And if home was only a cramped efficiency apartment in the basement of one of the Flyers’ homes, well, it was what Streak could afford with every bit of his money going either to support Javier and his mama, and to pay off his law school loans. The place was warm and dry, and it was good enough for now.
Someday, though…someday he’d give Javier an awesome house with his own big bedroom, a playroom and basketball hoop in the driveway where he and his friends could hang out, and a shop where Streak and Javi could tinker on motorcycles and shit together.
He’d been busting his ass to give his son what he needed since the day he was born, and he’d never stop.
Rocker gave his shoulder a squeeze. “All right, brother, you go on and get your boy. But if there’s anything you need—anything—you let us know, right?” The big man leaned in, his dark gaze stern. “You don’t go it alone, tryin’ to be strong and shit. That’s bogus. We’re here for you—all of us.”
“Absolutely,” Rav put in, his tough face earnest. “Anything, bro.”
Streak nodded, not trusting himself to get words out of his tight throat, as gratitude swamped him.
“All right.” Rocker let him go. “Get to your boy. And drive careful.”
Already on his way out the front doors, Streak merely lifted a hand in answer.
Outside, Streak climbed into the beat-up ‘72 Impala he drove on the days he had Javier with him.

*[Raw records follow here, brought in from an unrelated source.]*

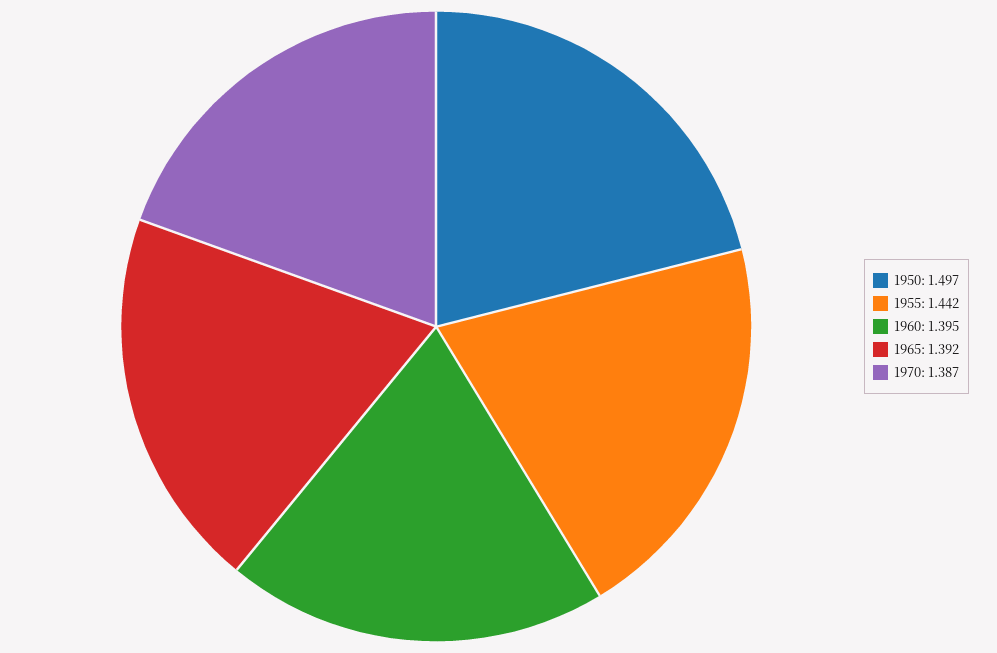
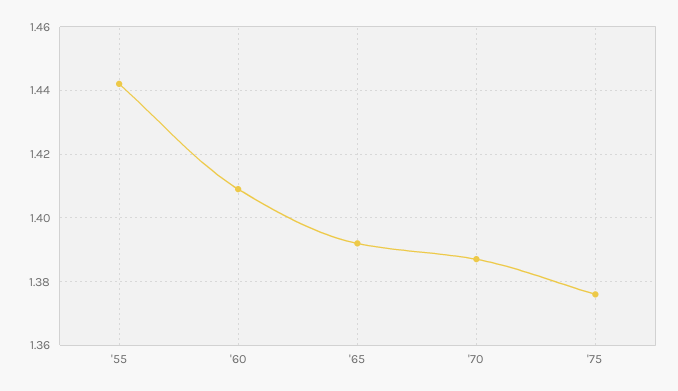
1950: 1.497 -> none
1960: 1.395 -> 1.41
'75: none -> 1.375

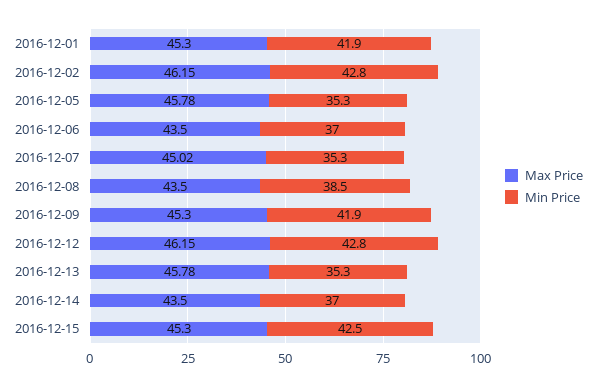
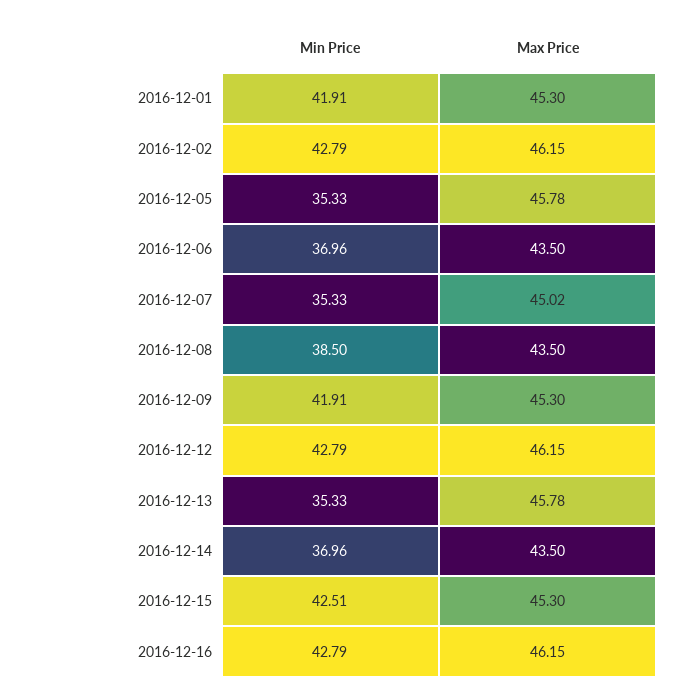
Min Price, 2016-12-16: none -> 42.79
Max Price, 2016-12-16: none -> 46.15

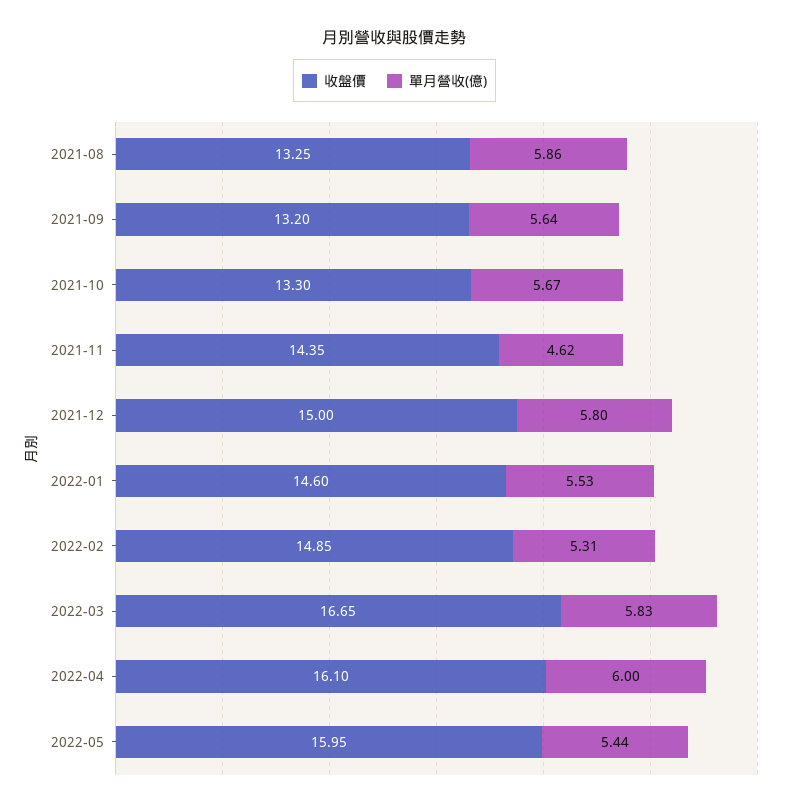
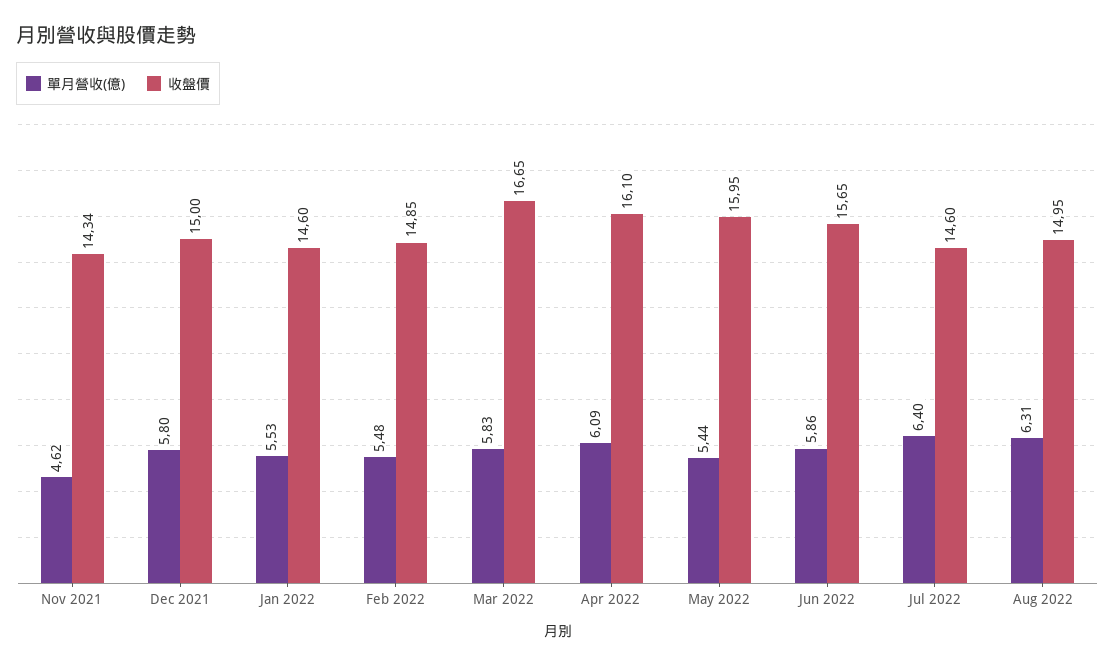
收盤價, 2021-08: 13.25 -> none
單月營收(億), 2021-08: 5.86 -> none
收盤價, 2021-09: 13.2 -> none
單月營收(億), 2021-09: 5.64 -> none
收盤價, 2021-10: 13.3 -> none
單月營收(億), 2021-10: 5.67 -> none
收盤價, 2021-11: 14.35 -> 14.34
單月營收(億), 2022-02: 5.31 -> 5.48
單月營收(億), 2022-04: 6 -> 6.09
單月營收(億), Jun 2022: none -> 5.86
收盤價, Jun 2022: none -> 15.65
單月營收(億), Jul 2022: none -> 6.4
收盤價, Jul 2022: none -> 14.6
單月營收(億), Aug 2022: none -> 6.31
收盤價, Aug 2022: none -> 14.95

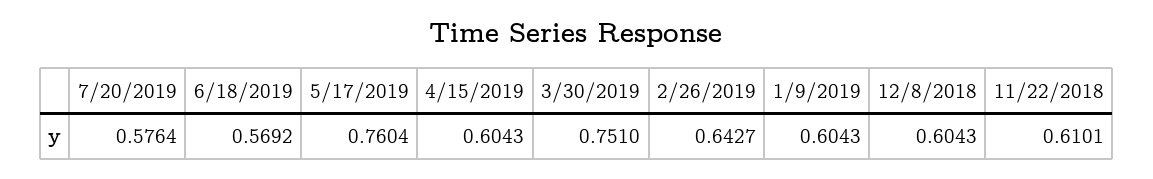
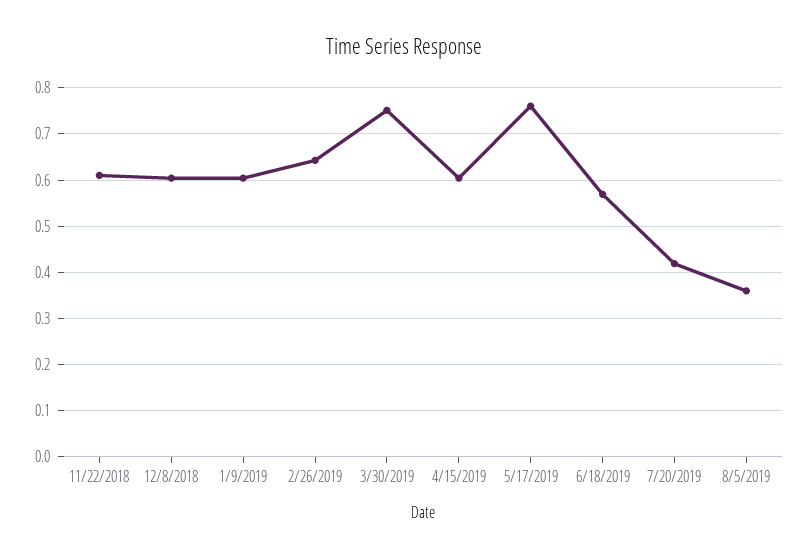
7/20/2019: 0.5764 -> 0.42
8/5/2019: none -> 0.36

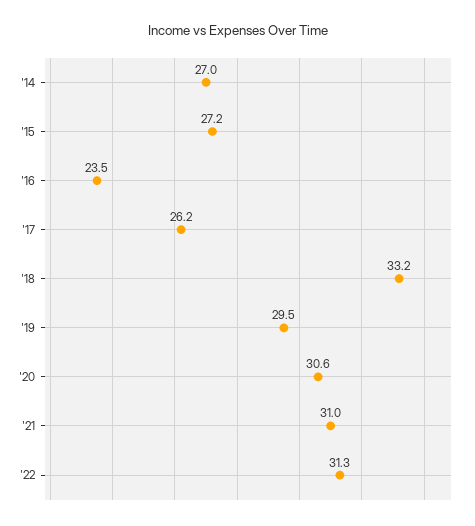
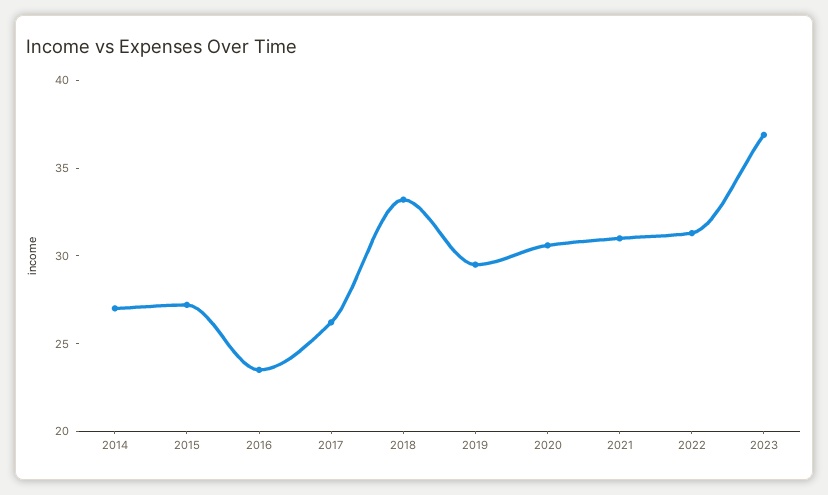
2023: none -> 37

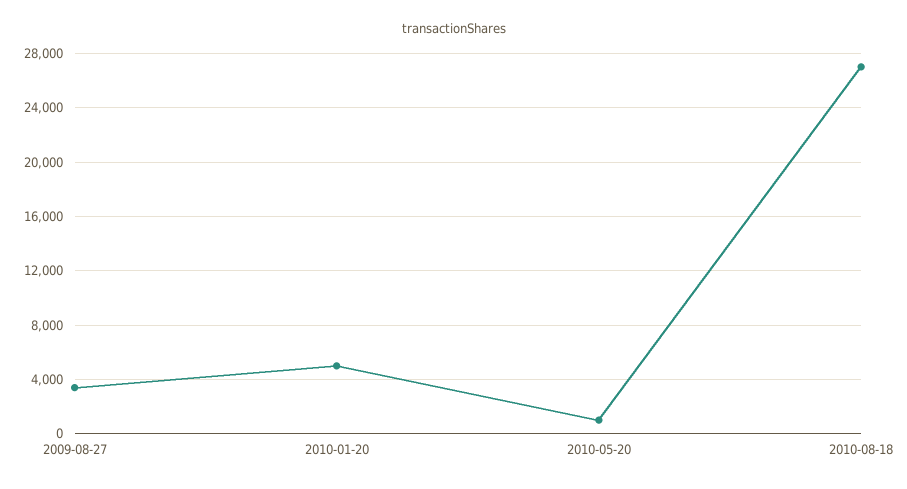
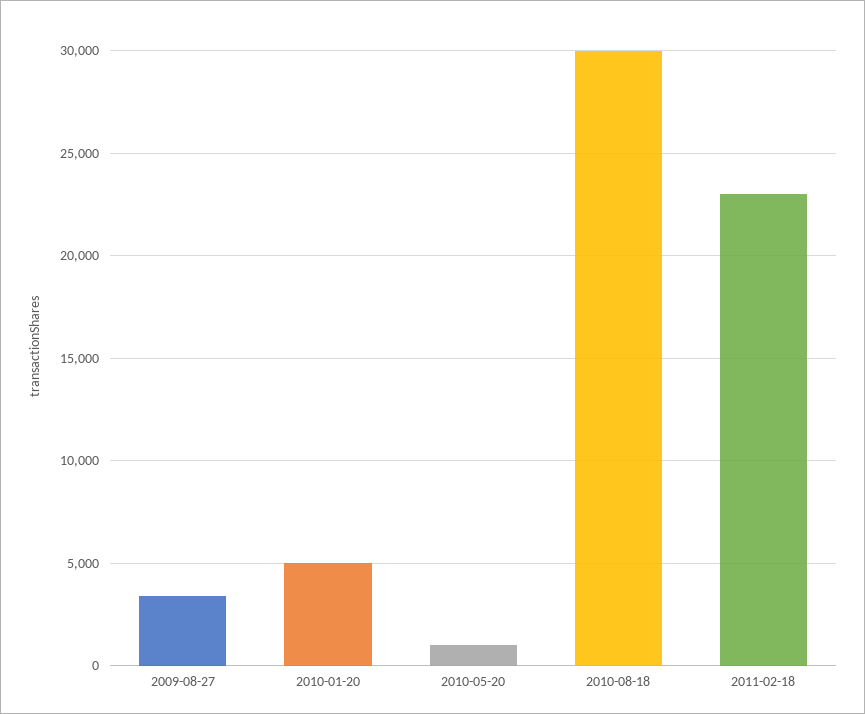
2010-08-18: 27000 -> 30000
2011-02-18: none -> 23000

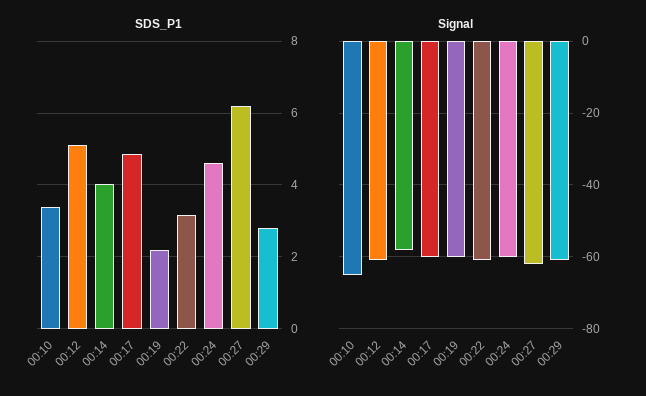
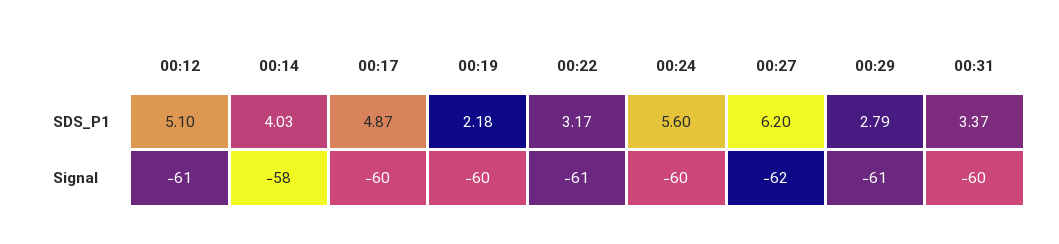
SDS_P1, 00:10: 3.4 -> none
SDS_P1, 00:24: 4.6 -> 5.6
Signal, 00:10: -65 -> none
SDS_P1, 00:31: none -> 3.37
Signal, 00:31: none -> -60

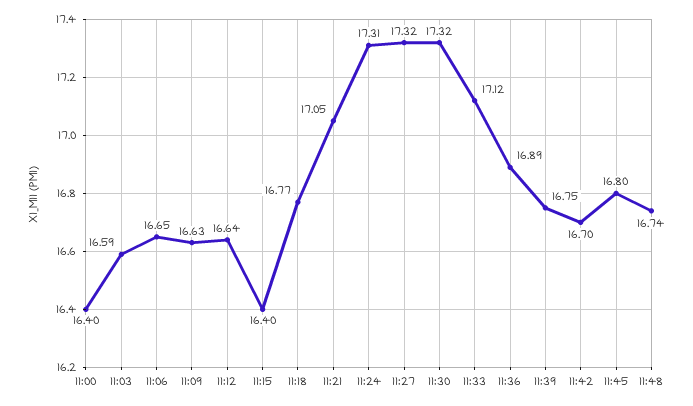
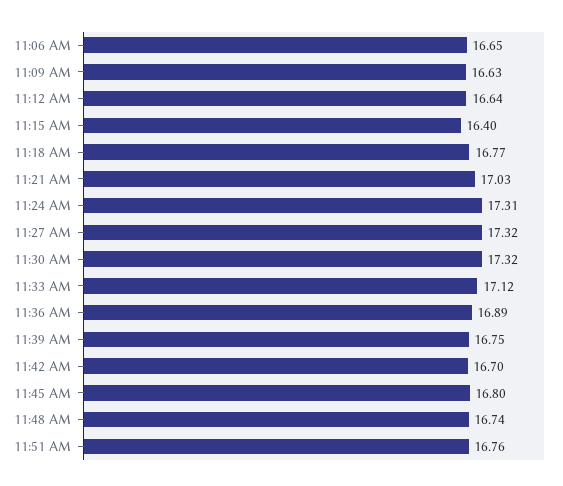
11:00: 16.4 -> none
11:03: 16.59 -> none
11:21: 17.05 -> 17.03
11:51 AM: none -> 16.76

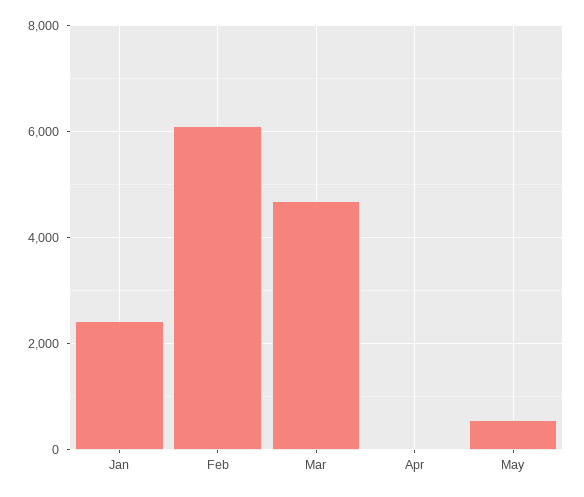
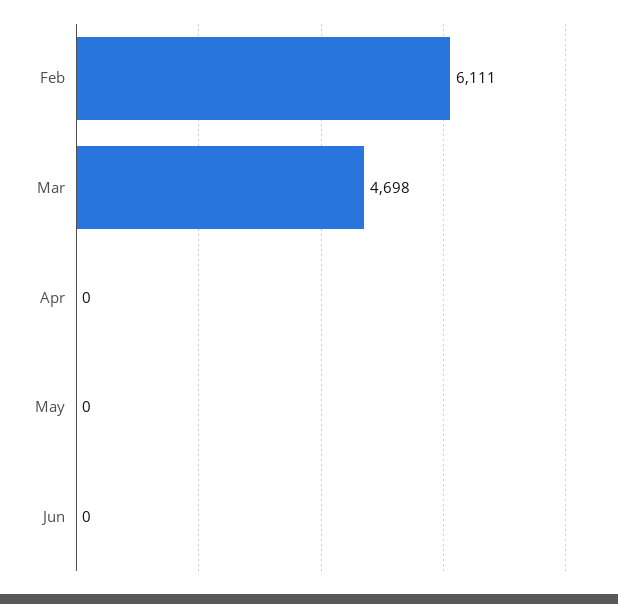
Jan: 2400 -> none
May: 600 -> 0
Jun: none -> 0

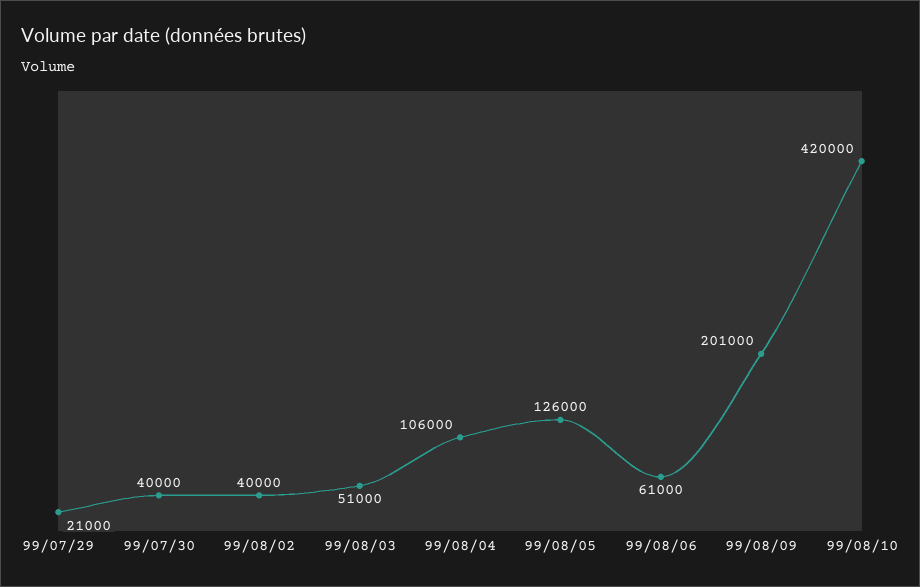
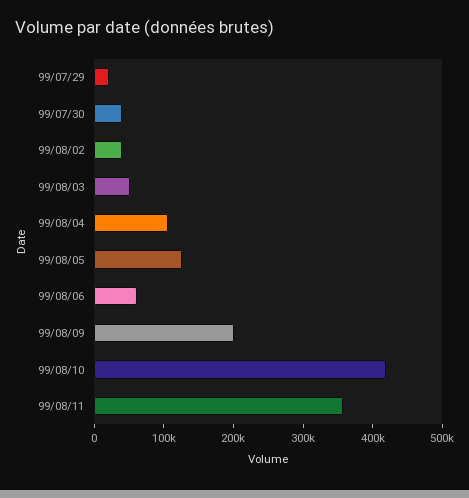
99/08/11: none -> 360000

The car was built like a tank with the steel-frame construction Chevy had used in those days, but the pale-yellow paint was scarred, the body rusted through in a couple of places where winter road salt had done its work, and the tan vinyl seat covers were cracked and stained.
He had plans to have the entire car re-done, when he had the money. For now, the big motor purred, thanks to T-Bear and Moke, who owned and ran the local autobody shop. It was a reliable ride for him and his boy, if not a good-looking one.
Now, he clutched the steering wheel as the realization hit him—Javier was one step closer to being the orphan he’d been himself.
He was all his son had now.
So yeah, he’d drive carefully. And he’d keep his shit together for Javi, even if he wanted to grab his little boy, hold him tight, and never turn him loose.
When Streak rolled up to Stick Vanko’s country home, he saw three little boys running around the big, fenced yard in the March wind, jackets over their jeans and tees. Tow-headed twins were followed by a smaller boy with dark curls flying.
That was his Javi, with his mother’s hair and eyes, and his papa’s grin and hopefully his height. Cat had been petite, and her brothers weren’t much bigger.
Love and relief surged through Streak. Javier was where he was supposed to be, and in just about the safest place in Spokane County.
As president of the local Devil’s Flyers chapter, and all round badass, Stick Vanko was respected by most in this community, and feared by the rest.
Also, his wife Sara might look cool and elegant, but she was a badass mama in her own right. She’d not only used a leather-working knife to fend off an attacker the summer before, she’d helped thwart an attempt to kidnap the twins that winter.
Streak knew she’d fight just as fiercely to protect his son as she would her own stepsons.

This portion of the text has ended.